What to work on — If a record holds a picture, skip the picture but print everything else exactly.

The data —
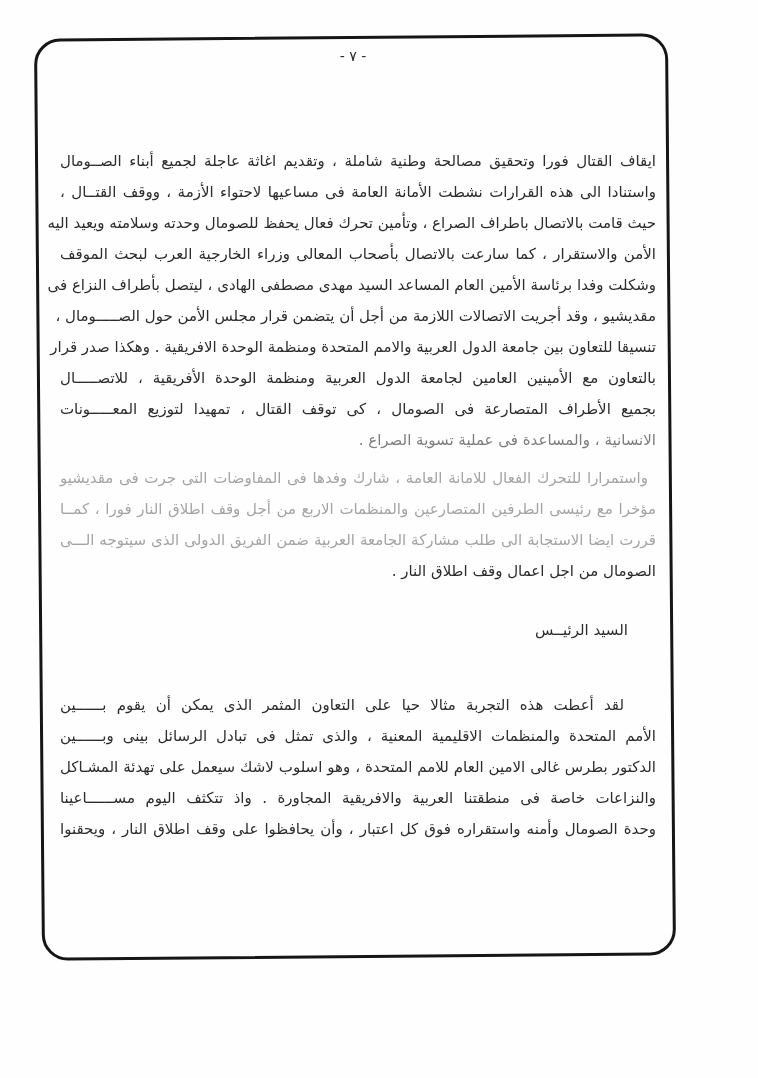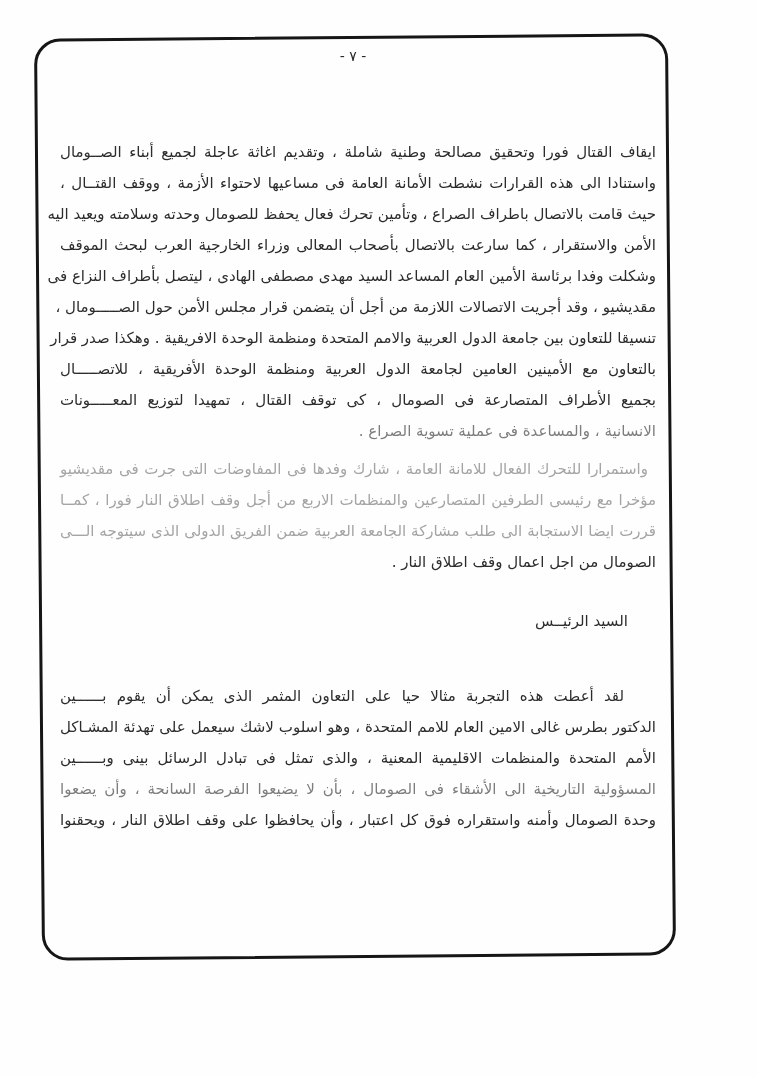"ايقاف القتال فورا وتحقيق مصالحة" .textblock { top: 137px -> 146px }
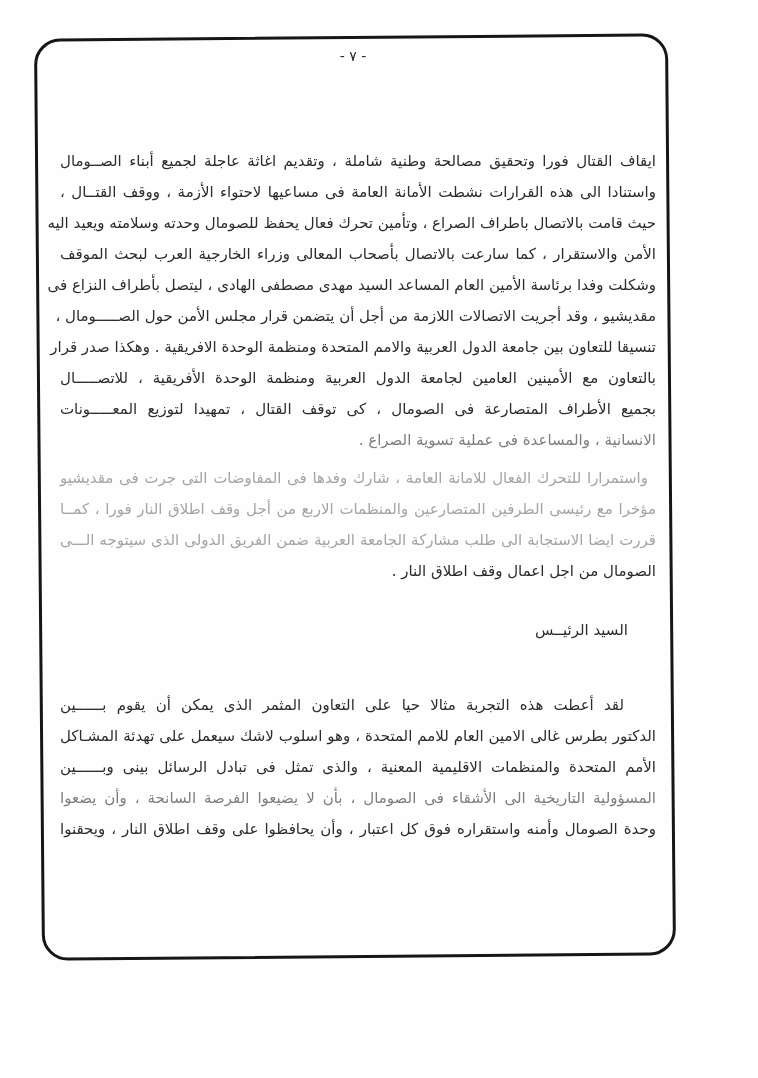"الدكتور بطرس غالى الامين العام" div.line { order: before "الأمم المتحدة والمنظمات الاقليمية" -> after "الأمم المتحدة والمنظمات الاقليمية" }
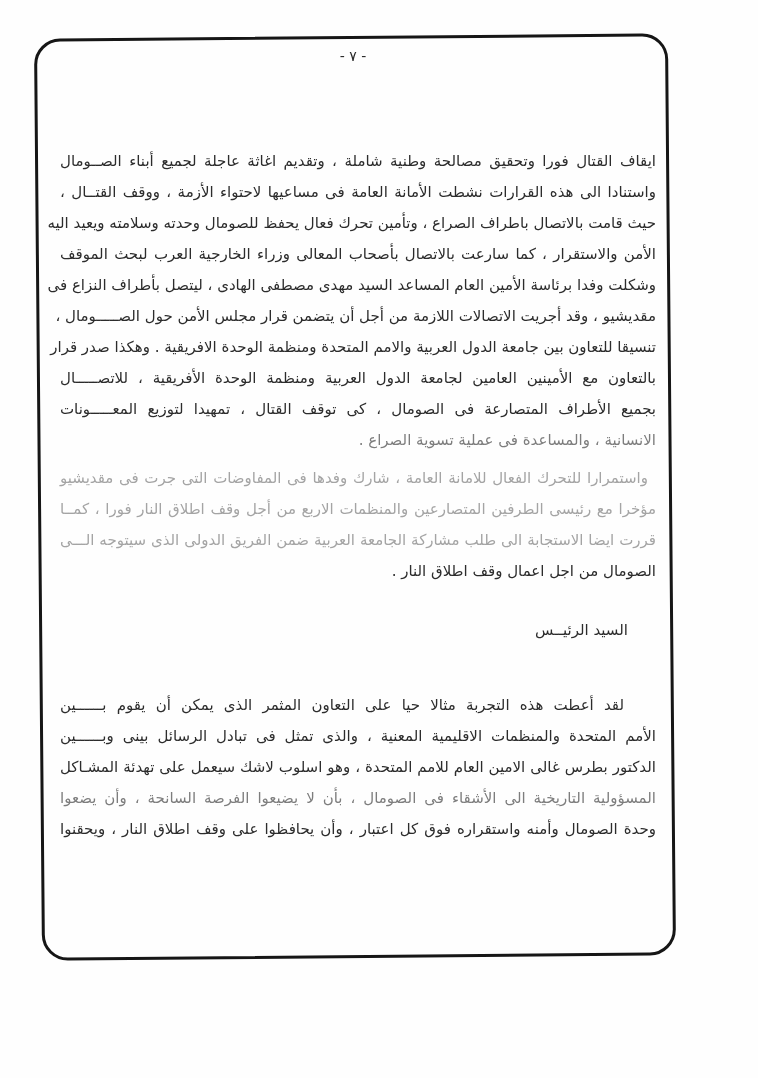"والنزاعات خاصة فى منطقتنا العربية" div.line { html: none -> <div>والنزاعات خاصة فى منطقتنا العربية والافريقية المجاورة . واذ تتكثف اليوم مســــــاعينا</div> }
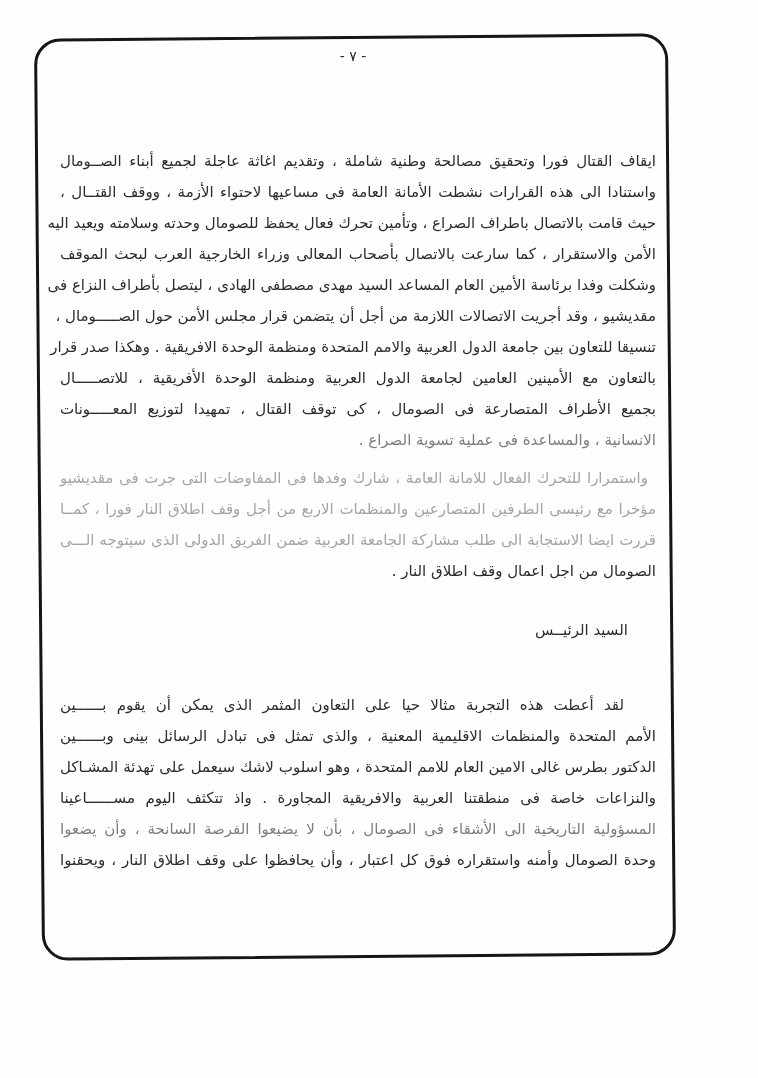"المسؤولية التاريخية الى الأشقاء فى" div.line { html: <div>المسؤولية التاريخية الى الأشقاء فى الصومال ، بأن لا يضيعوا الفرصة السانحة ، وأن يضعوا</div> -> none }
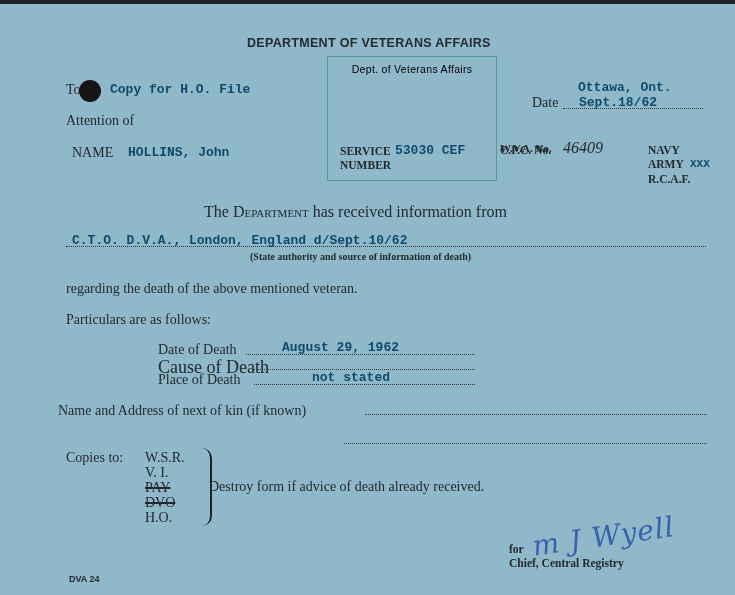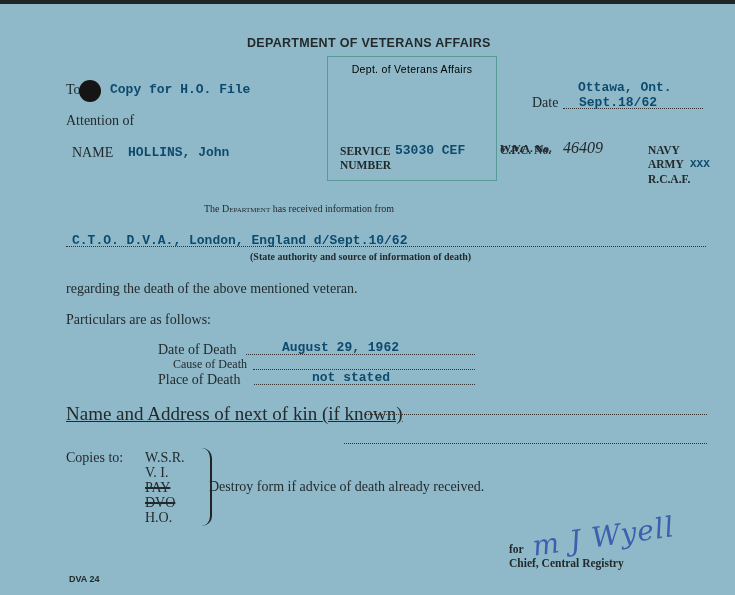"The Department has received information" div.abs { font-size: 10px -> 16px }
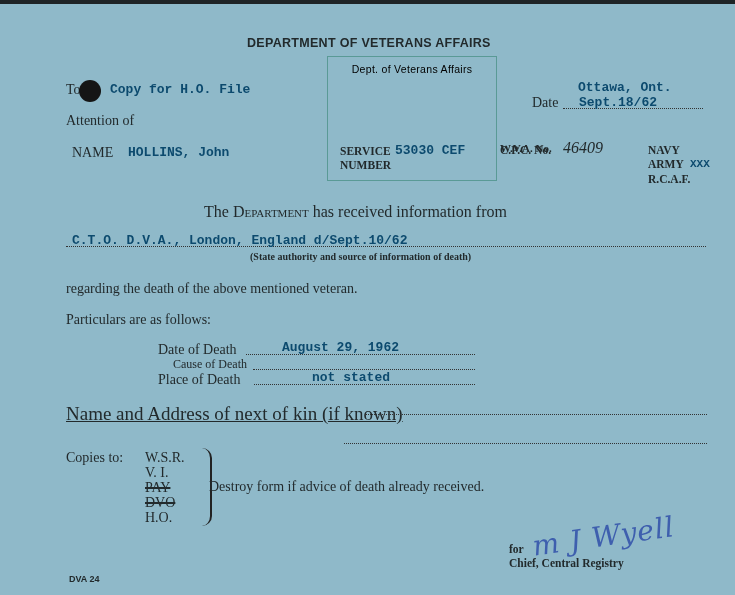"Cause of Death" div.abs { font-size: 12px -> 18px; margin-left: 15px -> none }
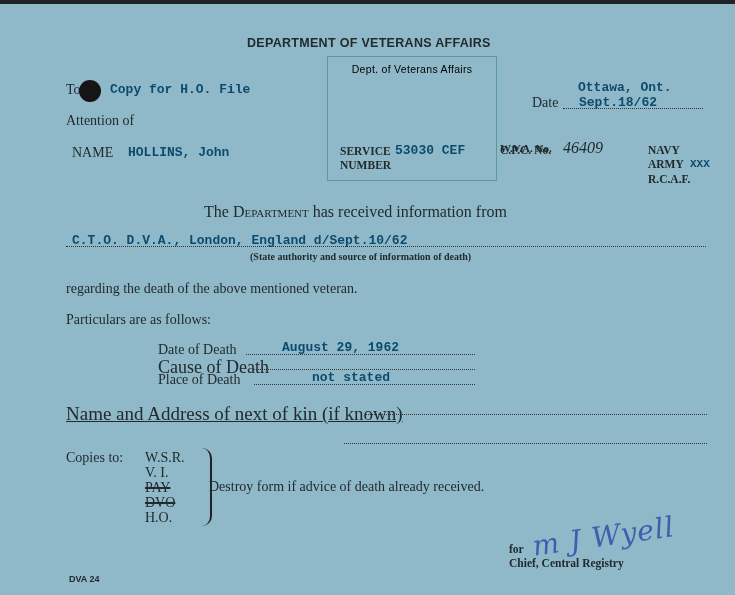"Name and Address of next" div.abs { font-size: 19px -> 14px; left: 66px -> 58px; text-decoration: underline -> none }
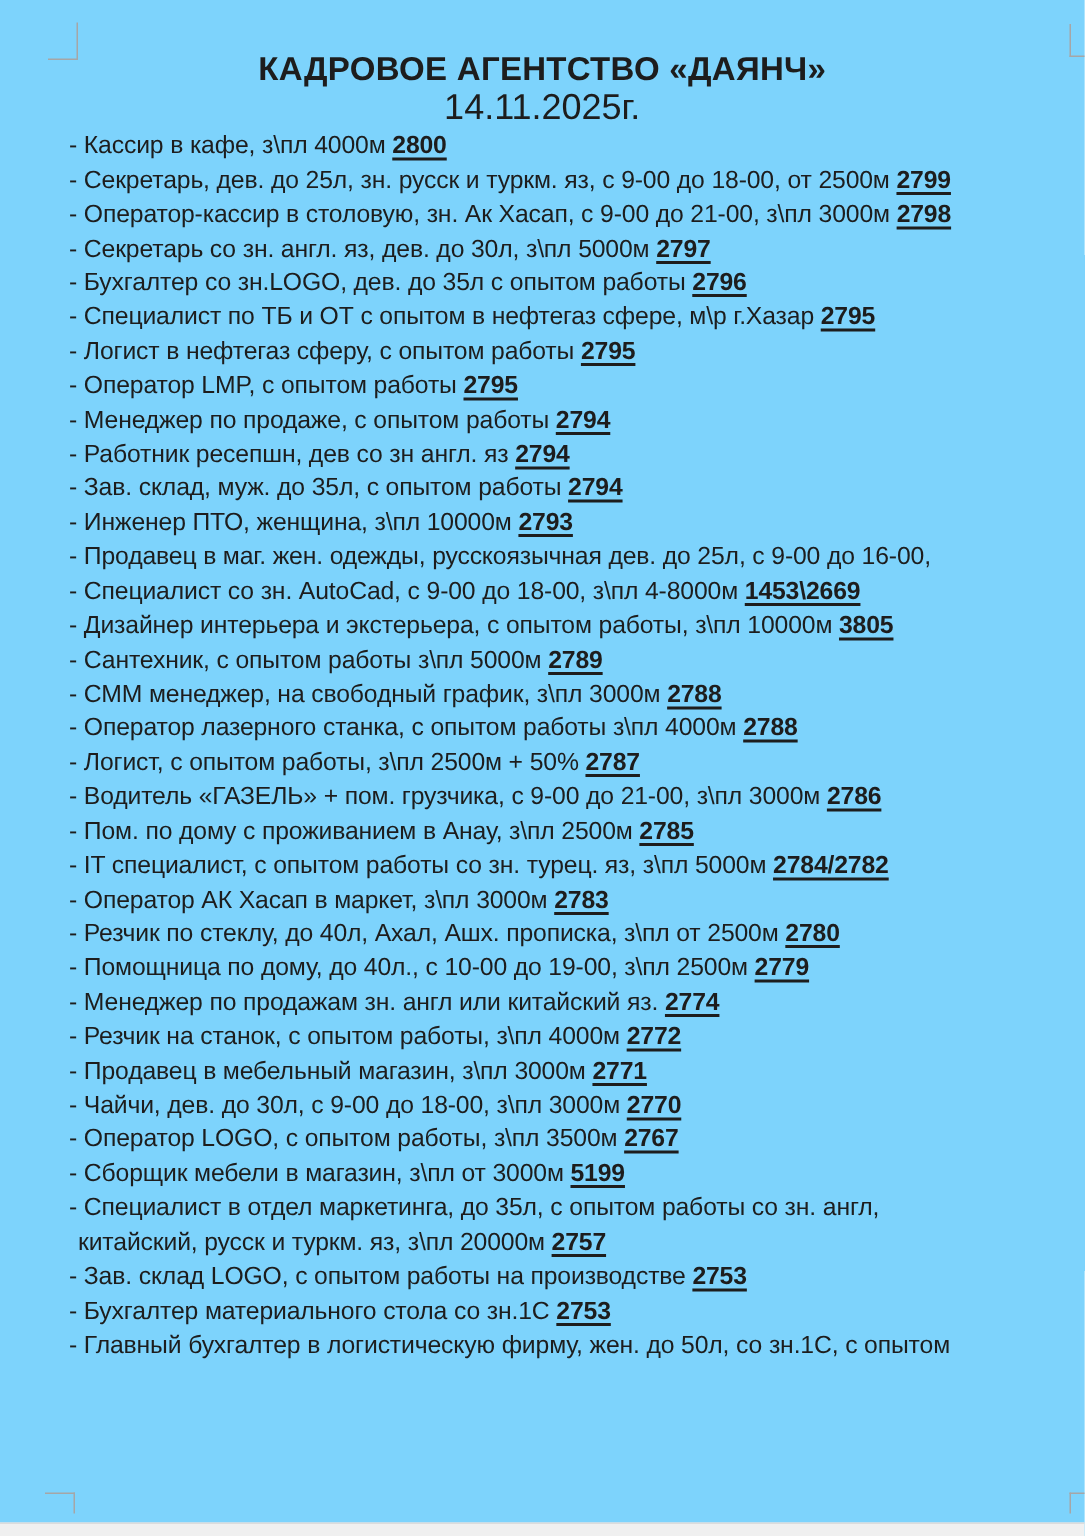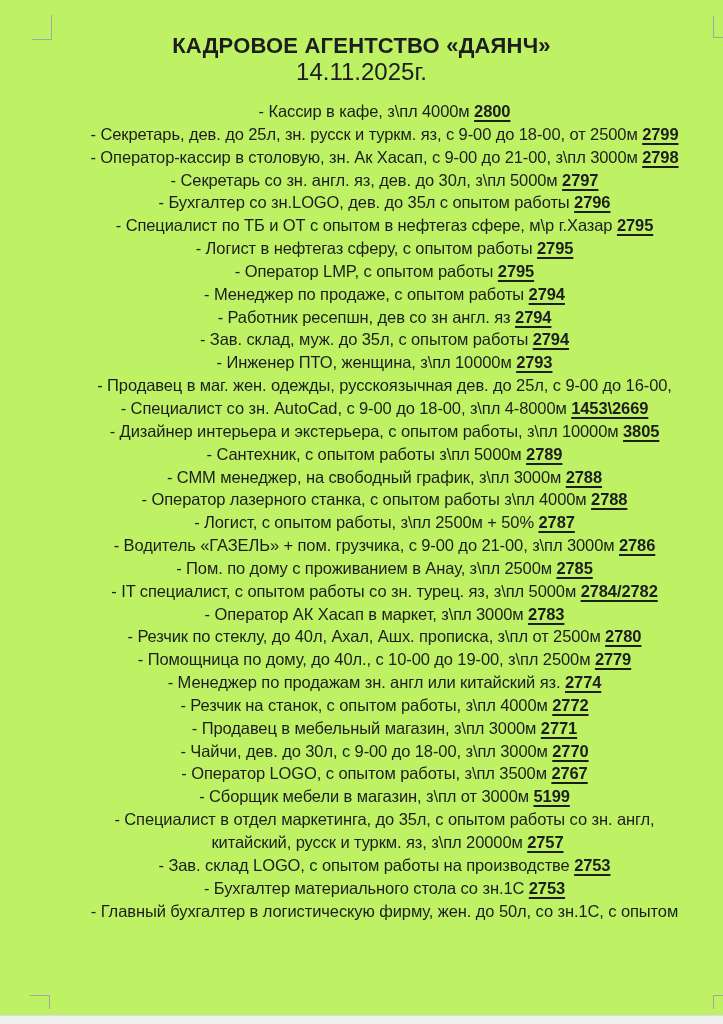"КАДРОВОЕ АГЕНТСТВО «ДАЯНЧ»" .page { background: #bef264 -> #7dd3fc }
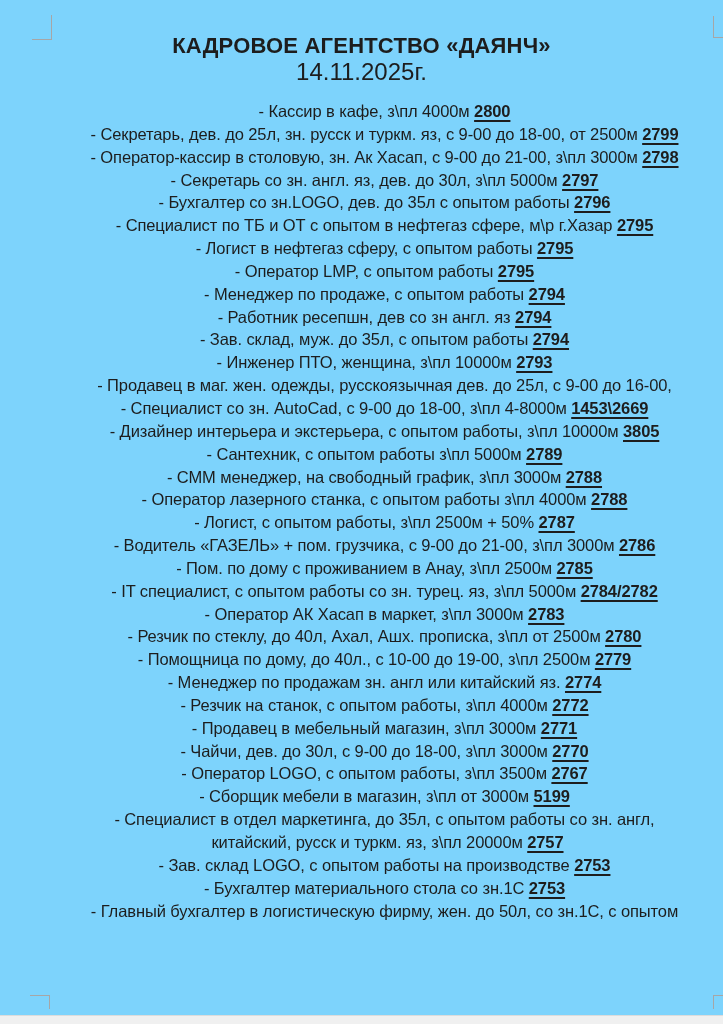"- Кассир в кафе, з\пл" .job-list { margin-top: 15px -> 1px; text-align: center -> none }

Solution to the exercise —
"ايقاف القتال فورا وتحقيق مصالحة" .textblock { top: 137px -> 146px }
"الدكتور بطرس غالى الامين العام" div.line { order: before "الأمم المتحدة والمنظمات الاقليمية" -> after "الأمم المتحدة والمنظمات الاقليمية" }
"والنزاعات خاصة فى منطقتنا العربية" div.line { html: none -> <div>والنزاعات خاصة فى منطقتنا العربية والافريقية المجاورة . واذ تتكثف اليوم مســــــاعينا</div> }
"المسؤولية التاريخية الى الأشقاء فى" div.line { html: <div>المسؤولية التاريخية الى الأشقاء فى الصومال ، بأن لا يضيعوا الفرصة السانحة ، وأن يضعوا</div> -> none }
"The Department has received information" div.abs { font-size: 10px -> 16px }
"Cause of Death" div.abs { font-size: 12px -> 18px; margin-left: 15px -> none }
"Name and Address of next" div.abs { font-size: 19px -> 14px; left: 66px -> 58px; text-decoration: underline -> none }
"КАДРОВОЕ АГЕНТСТВО «ДАЯНЧ»" .page { background: #bef264 -> #7dd3fc }
"- Кассир в кафе, з\пл" .job-list { margin-top: 15px -> 1px; text-align: center -> none }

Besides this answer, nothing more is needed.